WoW’s Unsustainable Growth
Regarding the continued growth of WoW, I don’t believe that it can continue that pace indefinitely. Blizzard has inflated their 10 million subscribers numbers based on a different business model that they use in the orient in countries such as Korea and China. Also, many servers are dying with low populations. Blizzard is now offering free server transfers to those servers in an attempt to save them. Blizzard also refuses to publish real data on population their servers. It’s also worth mentioning that much of their growth is the expansion of WoW into foreign language markets such as Russia and Latin America. No MMO company has ever ventured into those kinds of markets before. In the land of the blind, the one-eyed man is king. Eventually Blizzard will run out of countries where they can expand which will put a sad end to their self-congratulatory press releases.
MMO’s That Cater To Multiple Demographics
Nick McLaren over at My 2 Coppers commenting on Steve’s article makes a good point about MMO’s focusing on their target audience:
If you want to keep your MMO successful for many years, you have to continue to focus on the experience of that market, keeping it fresh, even if veteran gamers have left your game due to lost interest.
This is a very valid point but it does get a bit more complicated when you consider that some MMO’s like WoW cater to a few demographics all at once. WoW could be easily viewed as four MMO’s in one:
- A newbie MMO with easy PVE leveling from 1 to 70
- A group MMO where you can PVE at the level cap and do heroic dungeons
- A group MMO where you can PVP for honor and points by doing Arenas
- A raid MMO where you can do 10-25 person dungeon content
The flexibility of this system is great if it’s designed and implemented properly. Players can go in up or down by migrating from being a soloer to a grouper or being a hardcore raider back to being a soloer. This is essentially the famous donut theory of MMO game design which was described by Blizzard VP Rob Pardo at his Austin Gamers Conference keynote speech in 2006.
One of the most fascinating things I’ve read about game design is what Raph Koster said in his book a Theory of Fun for Game Design. I was something to the effect that the human brain actively seeks to learn and deconstruct game mechanics so that ultimately that game will be boring. Fun is the result of the brain learning. When the brain masters something the learning stops; the game then ceases to be fun. Paradoxically your brain is working to kill your fun! So it is too with MMO’s. We crave new things and new mechanics. We take our frustration out on the MMO companies but the truth is we have mastered this genre but we lack the courage to move on. Then if we find that courage, we soon realize there are no MMO’s worth migrating to.

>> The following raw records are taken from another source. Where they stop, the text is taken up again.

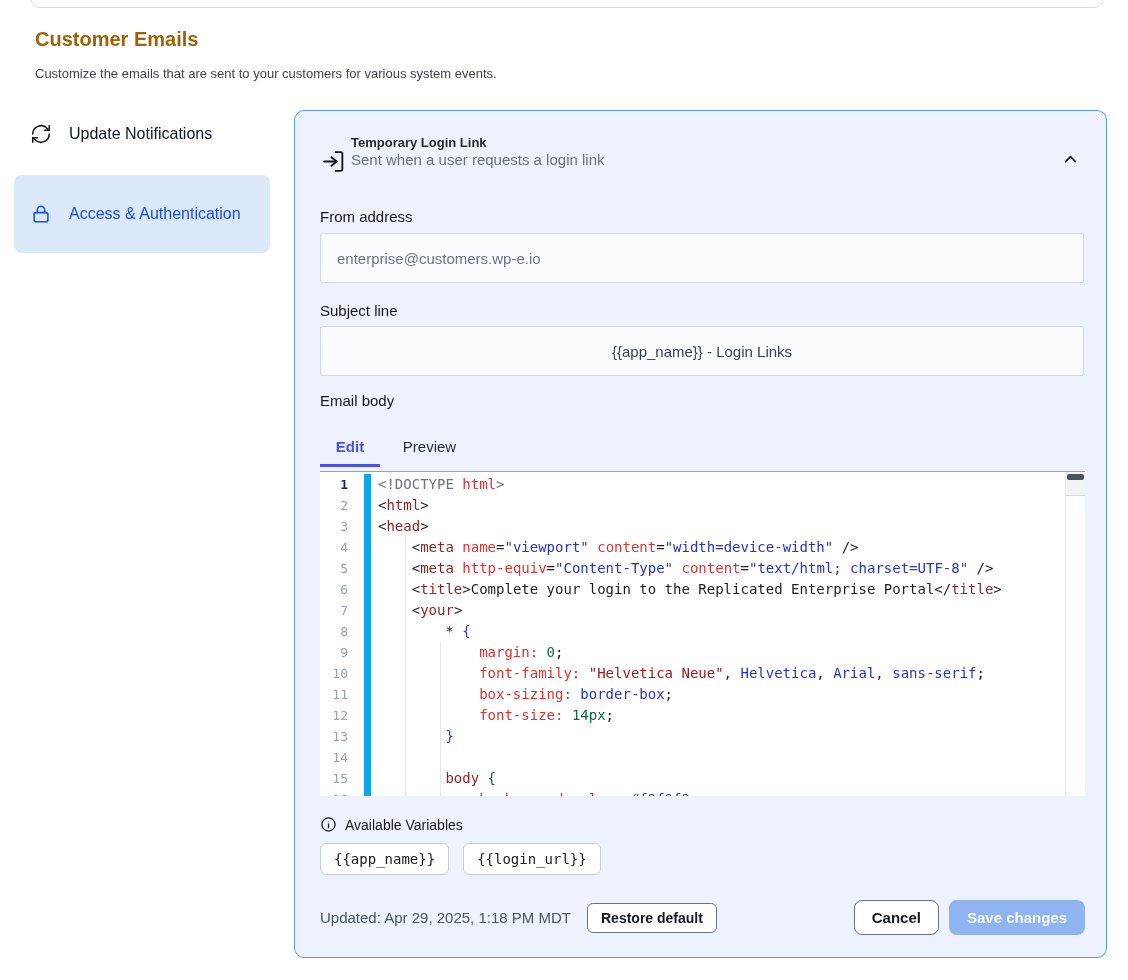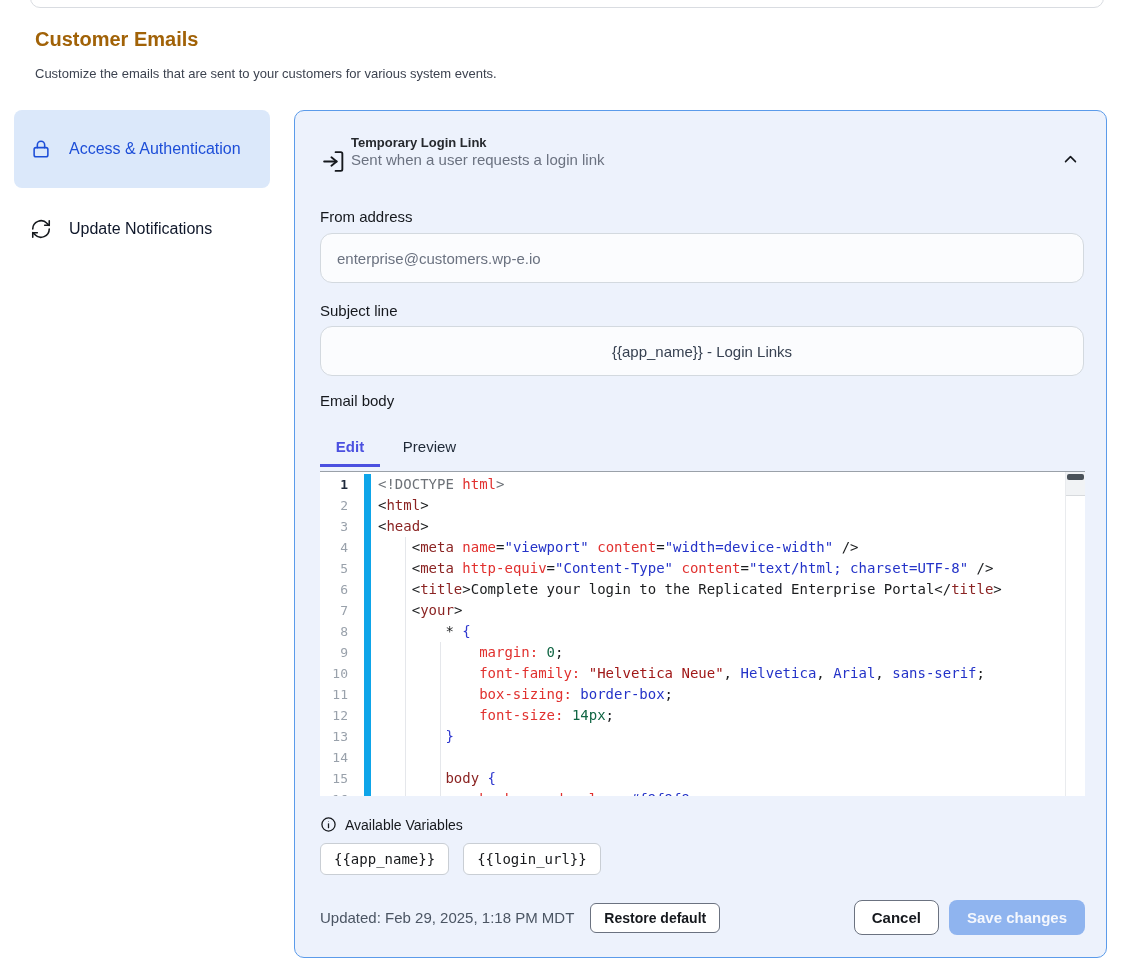"Access & Authentication" div.side-item { order: before "Update Notifications" -> after "Update Notifications" }
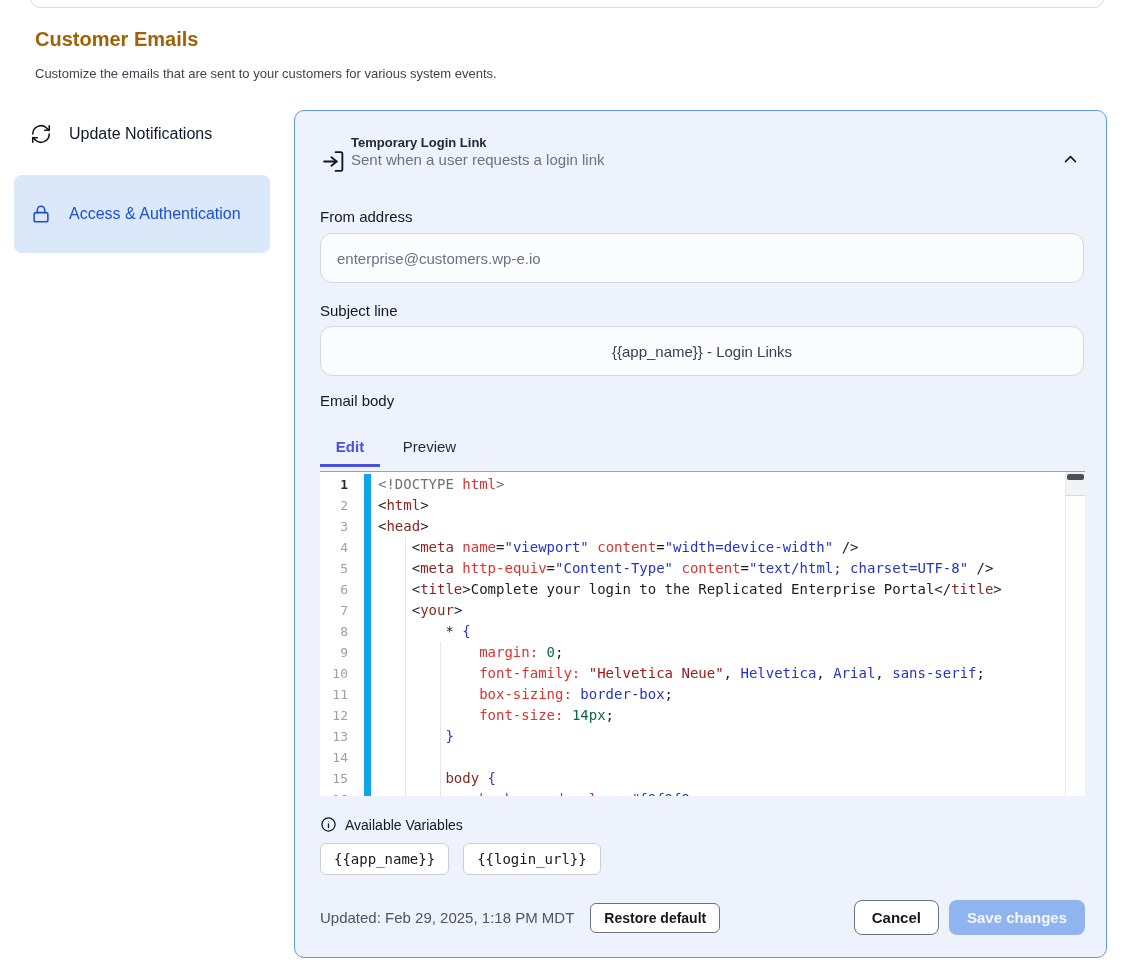"enterprise@customers.wp-e.io" .txt-input { border-radius: 12px -> 2px }
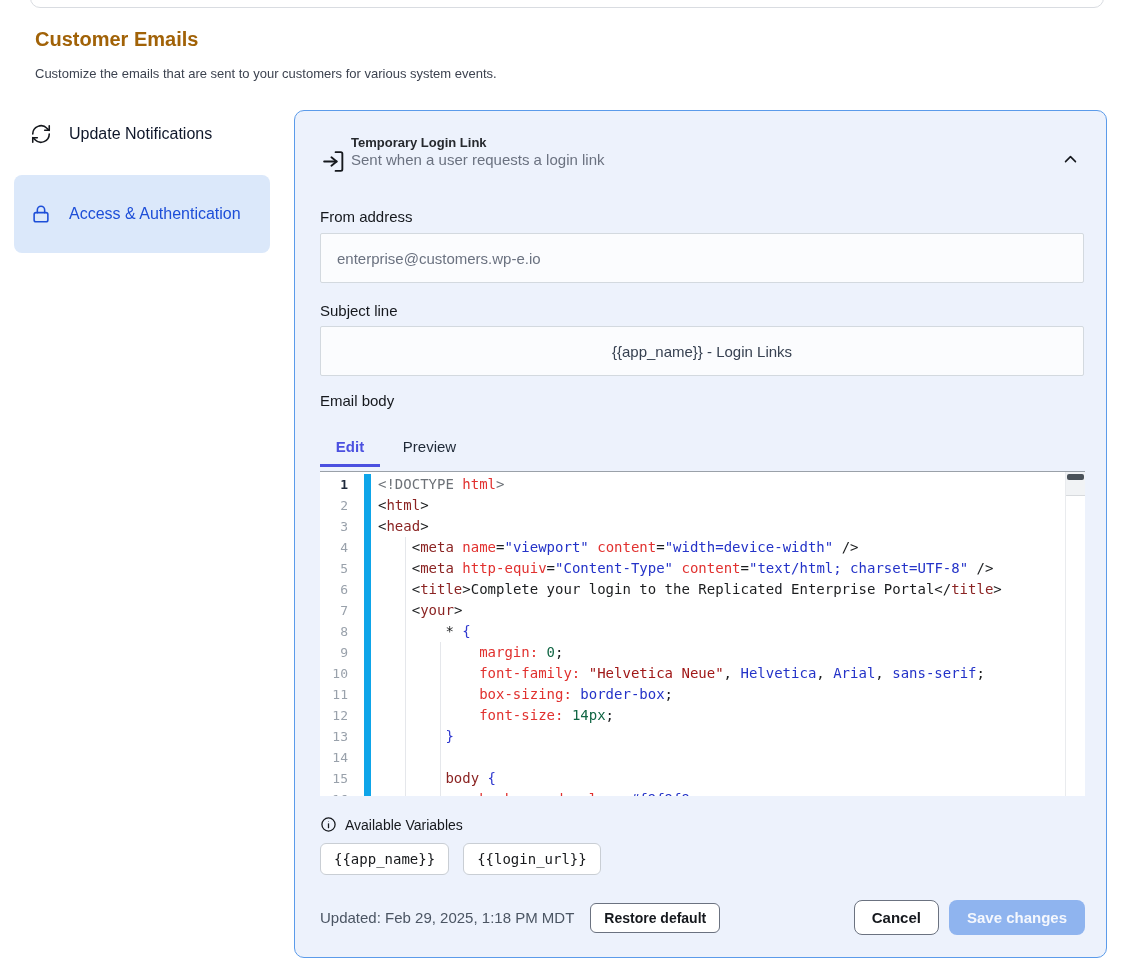"Updated: Feb 29, 2025, 1:18" span.updated { text: Feb -> Apr }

Steve has certainly brought up some excellent things for us all to ponder but I think underneath it all there’s a caveat for the industry. Saying that MMO’s are transitory should not be an excuse for failing to sufficiently innovate and evolve MMO’s. You can’t keep making the same MMO over and over again without incurring a sense of fatigue among the player base. If MMO’s are more then just a fad then they need to stop feeding us the same crap. After all, we’re not kids anymore.